(Stored dataset items)
----------------

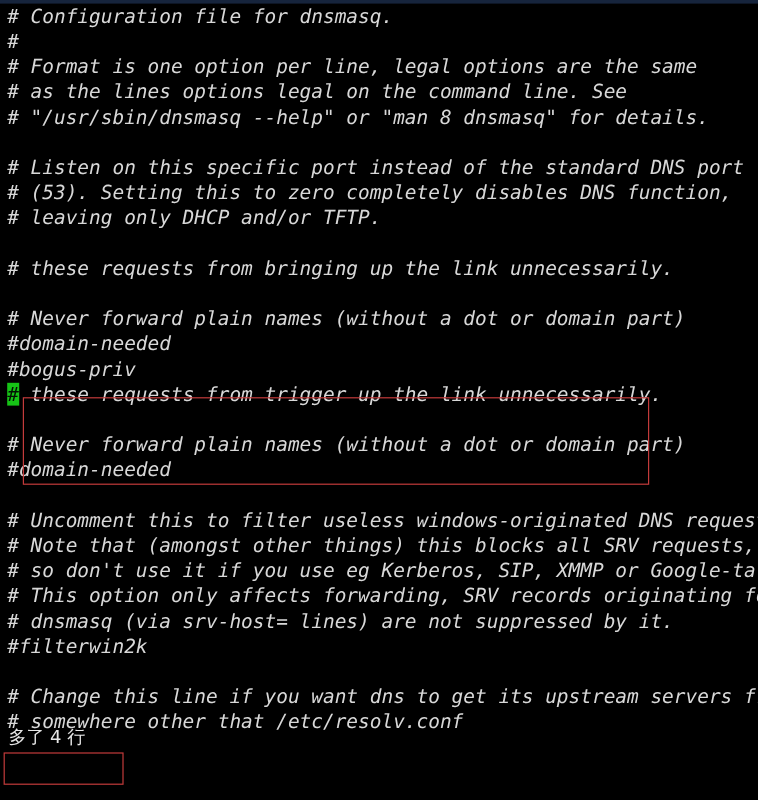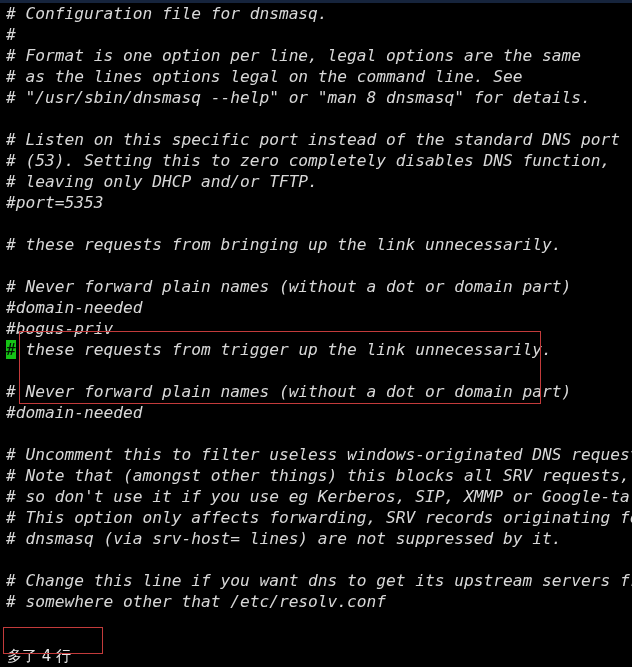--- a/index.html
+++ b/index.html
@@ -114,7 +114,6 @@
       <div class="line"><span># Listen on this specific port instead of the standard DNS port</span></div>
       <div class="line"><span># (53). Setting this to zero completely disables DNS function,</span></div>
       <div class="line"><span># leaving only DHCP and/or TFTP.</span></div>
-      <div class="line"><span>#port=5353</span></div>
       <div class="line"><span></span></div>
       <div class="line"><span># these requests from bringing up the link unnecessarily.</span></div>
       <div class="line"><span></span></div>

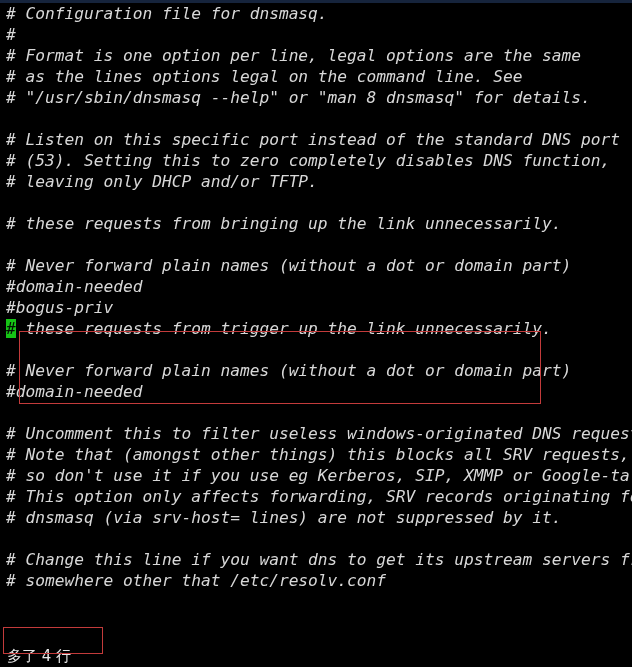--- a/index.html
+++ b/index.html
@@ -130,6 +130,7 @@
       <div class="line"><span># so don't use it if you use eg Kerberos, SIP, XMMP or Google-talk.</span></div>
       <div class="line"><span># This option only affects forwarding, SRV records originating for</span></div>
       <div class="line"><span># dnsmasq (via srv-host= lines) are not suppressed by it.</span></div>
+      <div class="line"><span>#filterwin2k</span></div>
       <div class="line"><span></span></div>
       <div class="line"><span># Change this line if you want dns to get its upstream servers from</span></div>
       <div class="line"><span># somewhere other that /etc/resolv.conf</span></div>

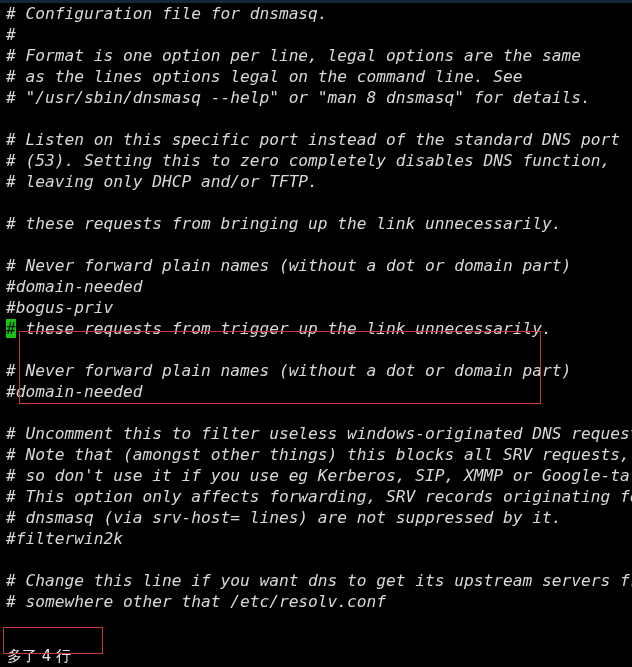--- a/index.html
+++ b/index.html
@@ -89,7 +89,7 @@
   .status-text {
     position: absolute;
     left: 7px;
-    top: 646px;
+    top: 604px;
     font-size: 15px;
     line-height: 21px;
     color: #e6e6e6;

----------------

- _WORK REQUIRED_: In the answer, repeat exactly the lines from the top of the entries above through the line with "upstream servers from</span></div>", and leave pictures out of it.

- _TASK RESPONSE_:
--- a/index.html
+++ b/index.html
@@ -114,7 +114,6 @@
       <div class="line"><span># Listen on this specific port instead of the standard DNS port</span></div>
       <div class="line"><span># (53). Setting this to zero completely disables DNS function,</span></div>
       <div class="line"><span># leaving only DHCP and/or TFTP.</span></div>
-      <div class="line"><span>#port=5353</span></div>
       <div class="line"><span></span></div>
       <div class="line"><span># these requests from bringing up the link unnecessarily.</span></div>
       <div class="line"><span></span></div>

--- a/index.html
+++ b/index.html
@@ -130,6 +130,7 @@
       <div class="line"><span># so don't use it if you use eg Kerberos, SIP, XMMP or Google-talk.</span></div>
       <div class="line"><span># This option only affects forwarding, SRV records originating for</span></div>
       <div class="line"><span># dnsmasq (via srv-host= lines) are not suppressed by it.</span></div>
+      <div class="line"><span>#filterwin2k</span></div>
       <div class="line"><span></span></div>
       <div class="line"><span># Change this line if you want dns to get its upstream servers from</span></div>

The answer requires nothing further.